«Maledetti, 22 anni dietro le sbarre. Ora lo Stato mi deve 69 milioni»

Lo portarono via il 13 febbraio del ’76. Lui ancora non lo sapeva, ma lo accusavano di un duplice omicidio: l’assassinio di due carabinieri diciottenni avvenuto ad Alcamo, in provincia di Trapani, il 27 gennaio di quell’anno. A puntare l’indice contro Giuseppe Gulotta, all’epoca quasi coetaneo delle vittime, era un suo amico, Giuseppe Vesco. Nell’auto di Vesco erano state trovate due semiautomatiche Beretta calibro 9 con i numeri di matricola abrasi, lo stesso tipo di armi sottratte ai due militari trucidati. Anni dopo si scoprì che la «confessione» di Vesco era stata ottenuta con il waterboarding e scosse elettriche con un telefono da campo.

Un «trattamento» simile a quello che toccò a Gulotta, che ha trascorso in carcere 22 anni da innocente prima che la sua estraneità venne riconosciuta grazie alla revisione del processo. Ora Gulotta chiede un maxi risarcimento, 69 milioni di euro, la somma più alta mai pretesa per ingiusta detenzione.

 

Che successe quel giorno signor Gulotta?

«Lavoravo e avevo fatto domanda per entrare in Guardia di Finanza. Quel giorno mi portarono in caserma “per informazioni”. Solo dopo mi dissero di cosa ero accusato. Fui picchiato tutta la notte, pugni calci e una pistola puntata in faccia per farmi paura…».

 

E poi?

«La mattina seguente mi sentii male,non mi reggevo in piedi e cedetti. “Ditemi quello che devo dire e ve lo dico”, li supplicai. Non ce la facevo più e mi sono autoaccusato per non prendere altre botte».

 

Chi l’ha picchiata è stato punito?

«Molto dopo, il pm ha chiesto l’archiviazione perché il reato era stato prescritto».

 

Andiamo avanti…

«Mi portarono nel penitenziario di San Giuliano, a Trapani. Il pomeriggio vidi il pm e ritrattai la confessione. Raccontai delle percosse. Ma non mi credette. Due anni e tre mesi più tardi fui scarcerato per decorrenza dei termini. Mi trasferii a Certaldo, in Toscana, e trovai lavoro come muratore. Poi ci fu il processo e in primo grado venni assolto per insufficienza di prove».

 

Gulotta, che sulla strage di Alcamo ha scritto il libro “Alkamar”, dal nome della caserma nella quale furono uccisi i due carabinieri, ha subito quattro processi in Corte d’appello e quattro in Cassazione. Risultato finale: condanna definitiva all’ergastolo.

 

Quando tornò in carcere?

«Nel ’90. Mi misero in cella a San Gimignano, dove rimasi fino al 2010, quando ottenni la condizionale ».

 

Come si scoprì che era innocente?

«Nel 2007, durante la trasmissione “Blu Notte” si disse che tutti i presunti autori della strage erano stati assolti. Provai a contattare la Rai per precisare la notizia e scoprii che alla trasmissione era arrivata una mail di due righe per me molto importante».

 

Che diceva?

«”Ho qualcosa da dire sulla strage di Alcamo”. Nel 2008 la procura di Trapani ascolta l’ex maresciallo dell’Arma Renato Olino, che racconta dei metodi usati per far parlare Vesco. Chiedo di essere ascoltato anche io. Lo fanno e racconto tutto, anche delle torture».

 

E arriviamo alla revisione, per la quale si è affidato all’avvocato Baldassarre Lauria.

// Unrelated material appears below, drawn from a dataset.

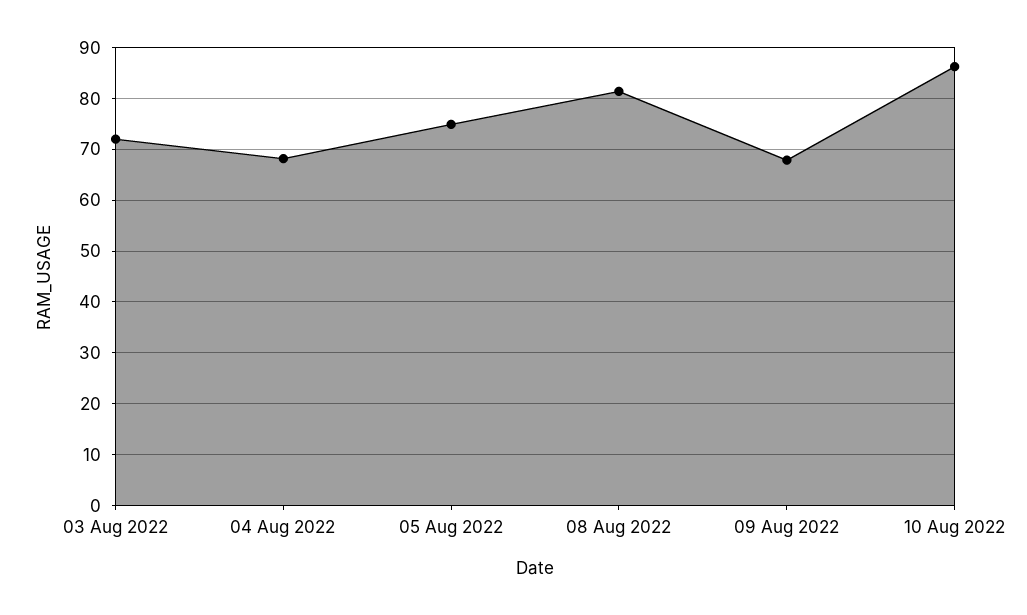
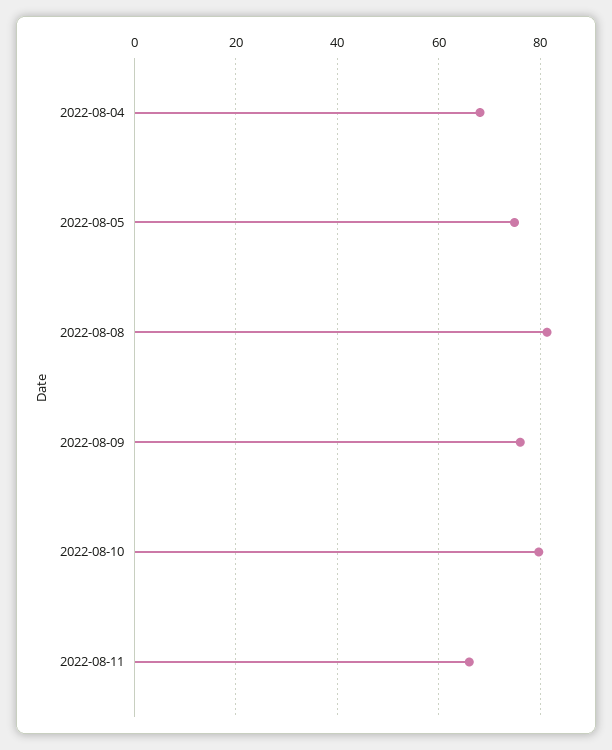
03 Aug 2022: 72 -> none
09 Aug 2022: 68 -> 76
10 Aug 2022: 86 -> 80
2022-08-11: none -> 66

«Esatto. Parte la richiesta, che viene accolta. Dopo 23 udienze, il 13 febbraio 2012, a Reggio Calabria vengo assolto per non aver commesso il fatto. Esattamente dopo 36 anni dalla mia carcerazione».

 

Lei ora chiede 69 milioni di euro per i danni materiali ed esistenziali subiti. A parte le conseguenze economiche della sua ingiustacarcerazione, che cosa ha perso in questi anni?

«Oltre alla libertà, ovviamente, mi brucia non aver visto crescere mio figlio William. Nell’86 avevo conosciuto mia moglie, che aveva già tre figli, e nell’88 è nato William. Ma due anni dopo sono tornato in cella…».

 

È arrabbiato?

«La rabbia con il tempo mi è passata. Io sono una persona tranquilla. Ma la notte spesso mi sveglio di soprassalto e interrompo il mio incubo ricorrente: i carabinieri che vengono a prendermi e mi portano in prigione».